Building a Global HR Team

By Nancy M. Davis Jun 29, 2010

SAN DIEGO—“When I grew to a position where I didn’t have to do all the work myself, I began to hire people as part of a team,” reflected Manjushree M. Badlani, SPHR. The chief HR and administrative officer of Jhpiego led SHRM Annual Conference attendees here through a June 28, 2010 session titled “Building a Global HR Dream Team,” where participants discussed the building blocks of such an exercise: knowledge of common business models for global HR operations, and the essential capabilities and attributes of HR professionals.

Badlani works for a nonprofit health organization affiliated with Johns Hopkins University in Baltimore. As she grew her team she admitted that she made one “big mistake.” One of her first hires was a person with solid knowledge of compensation—and few “people” skills. So Badlani learned the hard way, advising her peers: “Don’t forget the soft skills.”

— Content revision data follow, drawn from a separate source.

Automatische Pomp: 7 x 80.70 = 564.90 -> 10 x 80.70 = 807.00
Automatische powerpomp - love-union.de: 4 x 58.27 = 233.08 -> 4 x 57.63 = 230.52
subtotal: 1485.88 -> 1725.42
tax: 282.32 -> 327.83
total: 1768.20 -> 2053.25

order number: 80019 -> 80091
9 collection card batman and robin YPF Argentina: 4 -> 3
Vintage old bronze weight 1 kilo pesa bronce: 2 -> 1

Attendees reviewed four typical organizational models for global HR. They are operations where:

  • HR is centralized. HR professionals at headquarters provide HR strategy, policy and services worldwide. If you are in Ghana and want to hire someone, an HR professional at headquarters hires the person, even if the candidate remains in-country.
  • HR is decentralized. Strategy, policy and transactions occur in-country. Many large for-profit multinationals operate this way, Badlani said.
  • HR is regional. For instance, the Africa regional HR office would create policies and conduct transactions for that continent.
  • HR functions are divided between headquarters and country offices. This is a typical model for organizations that are growing, she said.

Badlani noted that there are many other models but that “these seem to be the most common.”

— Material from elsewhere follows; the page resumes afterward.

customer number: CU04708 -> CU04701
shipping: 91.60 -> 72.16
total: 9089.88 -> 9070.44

In addressing HR competencies, Badlani referenced SHRM’s Human Resource Competency Study. Its authors label and identify the following types of skill sets:

  • Credible activists, who are respected and admired and who take positions.
  • Culture and change stewards, who help employees understand processes and dynamics and become stewards of change.
  • Talent managers and organization designers, who develop teams, identify top performers and build talent.
  • Strategy architects, who link HR practices to business strategies.
  • Operational executors, who manage daily activities.
  • Business allies, who bring in best practices.

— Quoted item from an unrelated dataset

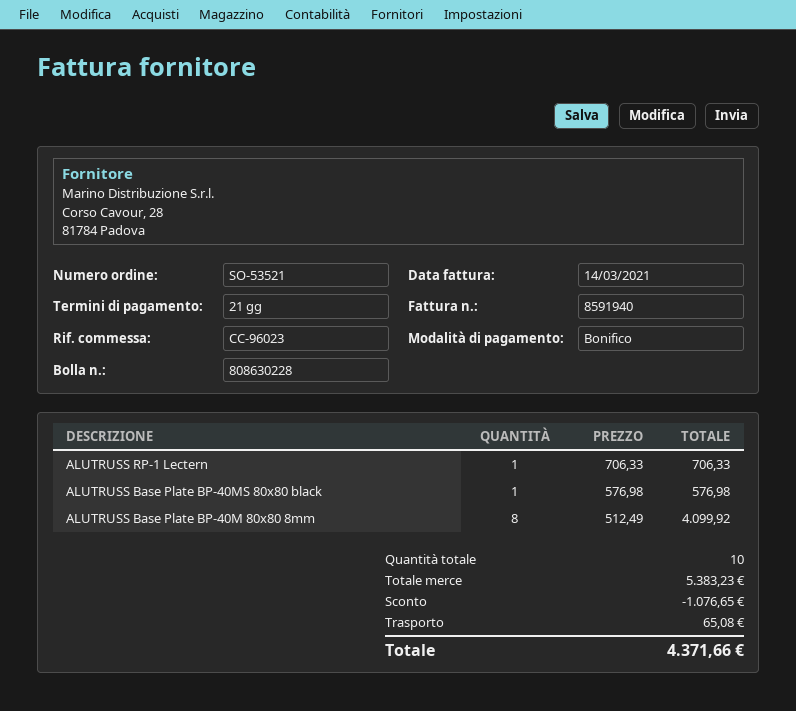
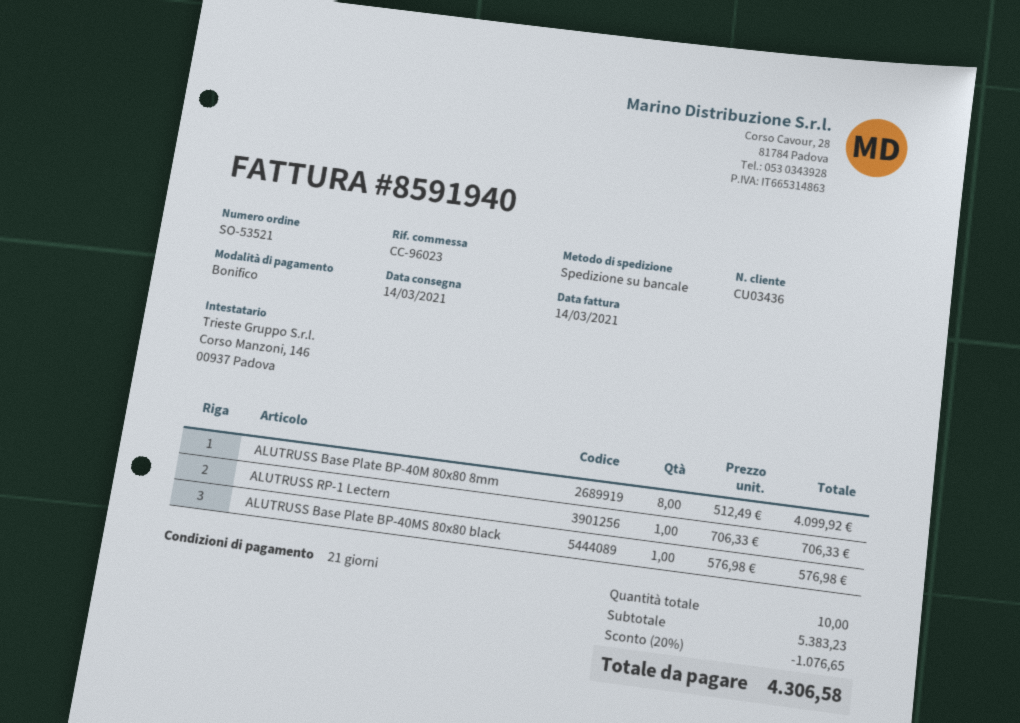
shipping: 65.08 -> none
total: 4371.66 -> 4306.58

This doesn’t mean each person on the team has one of these qualities. “Every day you have one of these hats on,” she said. “In any role, you need these competencies.”

Badlani referenced a list of 65 common personal attributes ranging from “action-oriented” and “able to connect to people” to “innovative” and “inclusive.”

Of those, she cited “humility” as important for global HR professionals. “When you are working across cultures and you display humility,” Badlani said, “you put yourself in a learner’s position so you can understand the context of the culture when you are making transactions.”

Being a good listener, customer-focused and agile; having a sense of humor; and being unflappable also rated high on her list. Members of the audience contributed the following traits: passion, the ability to influence without authority and the ability to handle chaos.

Nancy M. Davis is editor of HR Magazine.